Saved data entries:
▶
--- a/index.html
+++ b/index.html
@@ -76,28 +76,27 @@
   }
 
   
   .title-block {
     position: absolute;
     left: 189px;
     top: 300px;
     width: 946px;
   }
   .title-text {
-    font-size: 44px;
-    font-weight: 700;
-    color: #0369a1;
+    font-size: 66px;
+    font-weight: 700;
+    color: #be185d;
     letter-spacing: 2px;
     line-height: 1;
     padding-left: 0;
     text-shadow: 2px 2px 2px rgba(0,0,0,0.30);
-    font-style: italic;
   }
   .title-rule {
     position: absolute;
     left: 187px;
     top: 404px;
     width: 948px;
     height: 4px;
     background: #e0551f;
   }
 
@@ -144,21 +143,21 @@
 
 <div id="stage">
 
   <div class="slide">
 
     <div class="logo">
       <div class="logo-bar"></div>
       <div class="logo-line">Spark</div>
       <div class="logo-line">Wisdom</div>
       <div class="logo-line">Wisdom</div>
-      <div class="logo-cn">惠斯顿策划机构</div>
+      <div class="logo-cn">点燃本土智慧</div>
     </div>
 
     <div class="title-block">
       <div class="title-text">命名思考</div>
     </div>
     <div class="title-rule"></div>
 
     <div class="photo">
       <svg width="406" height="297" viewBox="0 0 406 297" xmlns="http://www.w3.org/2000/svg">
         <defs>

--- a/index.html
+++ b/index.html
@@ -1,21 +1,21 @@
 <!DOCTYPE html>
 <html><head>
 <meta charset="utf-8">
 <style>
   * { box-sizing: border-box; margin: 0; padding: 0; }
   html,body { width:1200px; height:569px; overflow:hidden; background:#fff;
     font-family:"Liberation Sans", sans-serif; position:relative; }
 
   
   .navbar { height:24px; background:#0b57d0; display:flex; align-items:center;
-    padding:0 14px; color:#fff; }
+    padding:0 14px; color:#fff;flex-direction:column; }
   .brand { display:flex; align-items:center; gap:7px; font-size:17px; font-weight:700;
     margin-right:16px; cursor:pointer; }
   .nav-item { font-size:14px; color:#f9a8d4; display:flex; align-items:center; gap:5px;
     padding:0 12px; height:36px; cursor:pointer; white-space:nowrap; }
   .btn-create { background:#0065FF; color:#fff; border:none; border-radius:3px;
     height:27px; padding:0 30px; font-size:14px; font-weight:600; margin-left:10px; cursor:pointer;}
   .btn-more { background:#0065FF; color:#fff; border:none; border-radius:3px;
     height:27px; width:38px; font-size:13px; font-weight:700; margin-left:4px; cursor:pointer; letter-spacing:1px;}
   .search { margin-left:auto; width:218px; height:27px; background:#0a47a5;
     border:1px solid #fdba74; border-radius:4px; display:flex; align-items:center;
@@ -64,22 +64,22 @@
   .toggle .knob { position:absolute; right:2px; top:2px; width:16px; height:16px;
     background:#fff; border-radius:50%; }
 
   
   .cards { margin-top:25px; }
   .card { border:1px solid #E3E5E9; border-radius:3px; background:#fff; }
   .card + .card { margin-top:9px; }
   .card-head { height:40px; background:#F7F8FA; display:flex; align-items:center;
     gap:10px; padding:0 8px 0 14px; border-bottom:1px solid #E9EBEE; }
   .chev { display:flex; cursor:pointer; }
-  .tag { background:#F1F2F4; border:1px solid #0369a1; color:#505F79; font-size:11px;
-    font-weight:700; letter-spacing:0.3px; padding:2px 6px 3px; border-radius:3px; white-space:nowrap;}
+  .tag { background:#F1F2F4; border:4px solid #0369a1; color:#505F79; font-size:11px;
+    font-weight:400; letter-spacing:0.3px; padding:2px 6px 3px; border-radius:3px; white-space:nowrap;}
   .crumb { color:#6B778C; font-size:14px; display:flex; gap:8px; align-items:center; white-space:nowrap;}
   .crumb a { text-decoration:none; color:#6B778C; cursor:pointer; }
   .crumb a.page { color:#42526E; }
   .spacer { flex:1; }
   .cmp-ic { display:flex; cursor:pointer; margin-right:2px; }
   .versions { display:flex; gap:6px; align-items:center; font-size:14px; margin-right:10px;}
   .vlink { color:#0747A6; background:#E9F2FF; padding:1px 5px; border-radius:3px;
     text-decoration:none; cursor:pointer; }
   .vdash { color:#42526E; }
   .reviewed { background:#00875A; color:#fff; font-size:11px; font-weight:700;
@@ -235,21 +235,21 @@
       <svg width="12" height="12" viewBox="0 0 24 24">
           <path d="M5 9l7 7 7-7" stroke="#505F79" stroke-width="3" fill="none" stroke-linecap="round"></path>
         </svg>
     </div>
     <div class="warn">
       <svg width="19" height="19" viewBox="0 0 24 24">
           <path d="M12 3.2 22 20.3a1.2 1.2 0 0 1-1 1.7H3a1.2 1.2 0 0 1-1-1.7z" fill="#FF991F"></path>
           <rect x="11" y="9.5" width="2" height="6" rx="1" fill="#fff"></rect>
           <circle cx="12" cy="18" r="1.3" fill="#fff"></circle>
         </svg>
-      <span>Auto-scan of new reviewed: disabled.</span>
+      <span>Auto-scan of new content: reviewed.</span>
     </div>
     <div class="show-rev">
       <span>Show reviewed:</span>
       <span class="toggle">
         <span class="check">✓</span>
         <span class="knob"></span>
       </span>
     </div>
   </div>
◀
● What the task asks
Every line of the entries that includes "knob" must be copied into the answer.

● Response to this exercise
   .toggle .knob { position:absolute; right:2px; top:2px; width:16px; height:16px;
         <span class="knob"></span>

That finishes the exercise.